Keywords

1 Introduction

Anomaly detection (AD) is a binary classification problem and it has been approached in a one-class learning setting, i.e., the task of AD is to identity abnormal samples during testing while only normal samples are available at training. It has been an increasingly important and demanding task in many domains of computer vision, like in the field of visual industrial inspection [1, 2], the anomalies are rare events so it is usually required that we only train machine learning models on normal product images and detect abnormal images during inference. Moreover, anomaly detection is widely used in health monitoring [3], video surveillance [4] and other fields.

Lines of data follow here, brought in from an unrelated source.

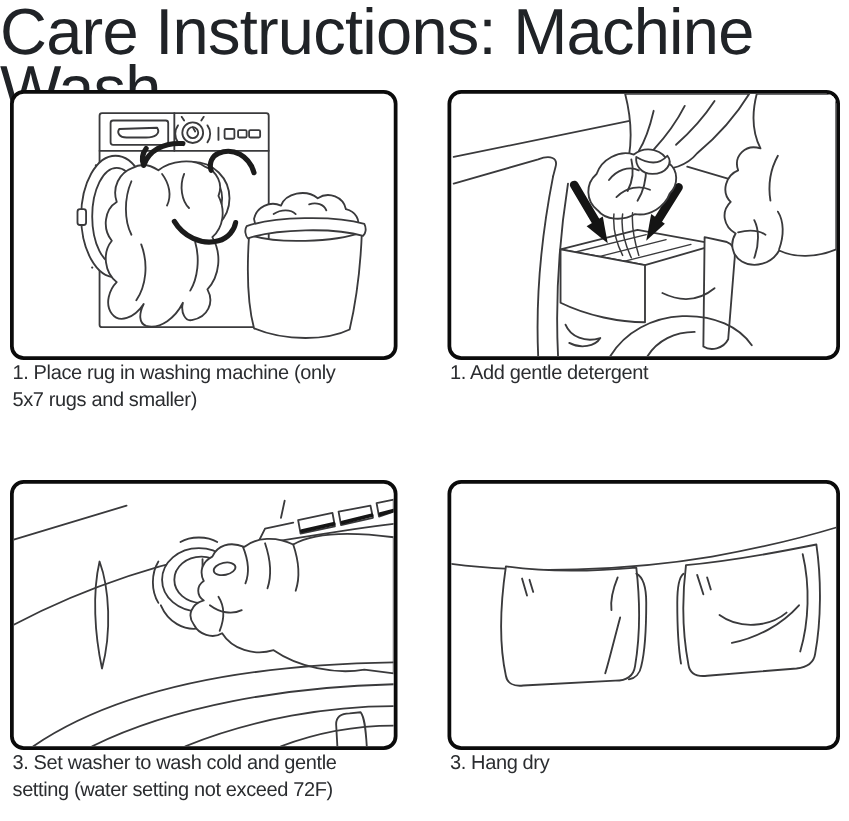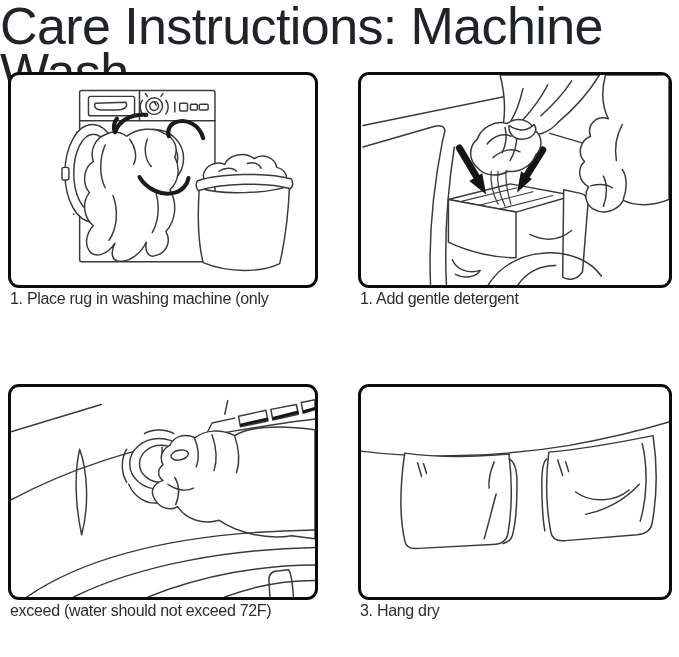"5x7 rugs and smaller)" div { html: none -> <div>5x7 rugs and smaller)</div> }
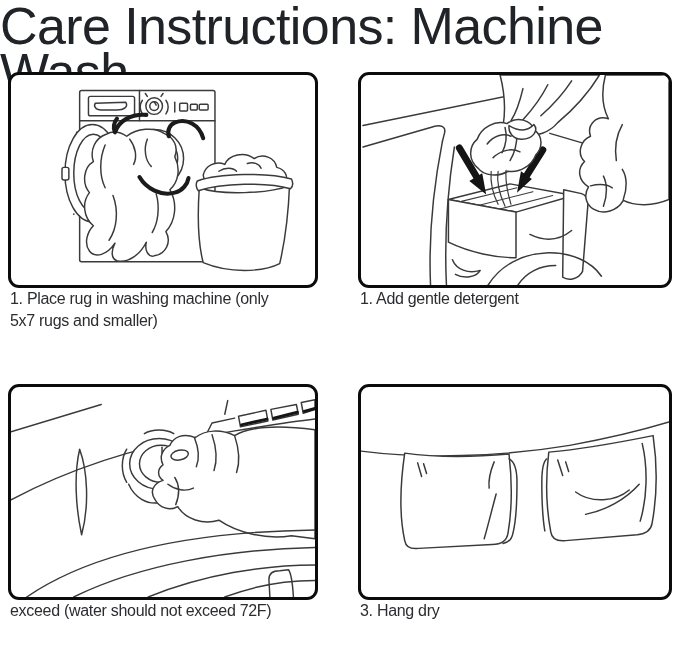"3. Set washer to wash" div { html: none -> <div>3. Set washer to wash cold and gentle</div> }
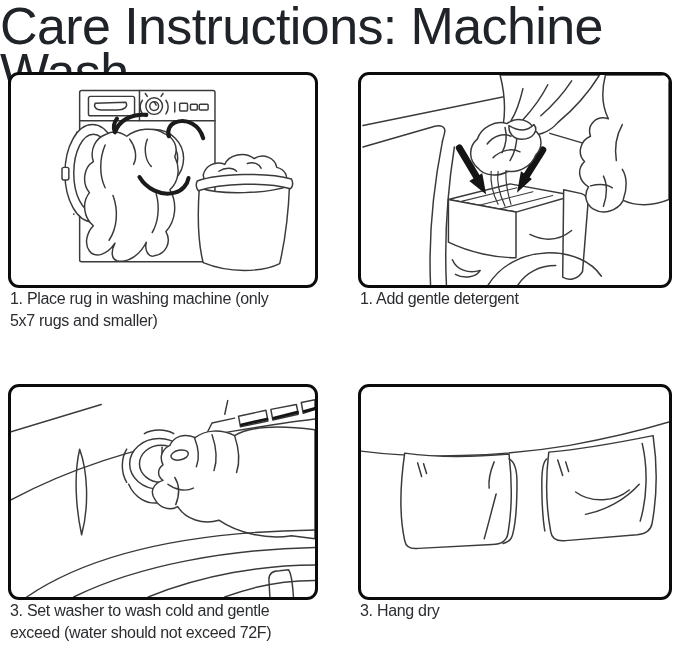"exceed (water should not exceed" div { text: exceed (water should -> setting (water setting }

In recent years, a lot of studies have been done to improve the performance of anomaly detection [5,6,7,8,9,10,11,12,13] in images. Among them, some methods especially the methods based on deep learning have achieved great success. Most methods [5,6,7] model the normal data abstraction by extracting discriminative latent features, which are used to determine whether the input is normal or abnormal. Some others [8] detect anomalies using per-pixel reconstruction errors or by evaluating the density obtained from the model’s probability distribution. Some recent studies [5, 6] have shown that the knowledge distillation framework is effective for anomaly detection tasks. The main idea is to use a student network to distill knowledge from a pre-trained expert teacher network, i.e., to make the feature maps of certain layers of the two networks as equal as possible for the same input at training and anomalies are detected when the feature maps of certain layers of the two networks are very different at testing.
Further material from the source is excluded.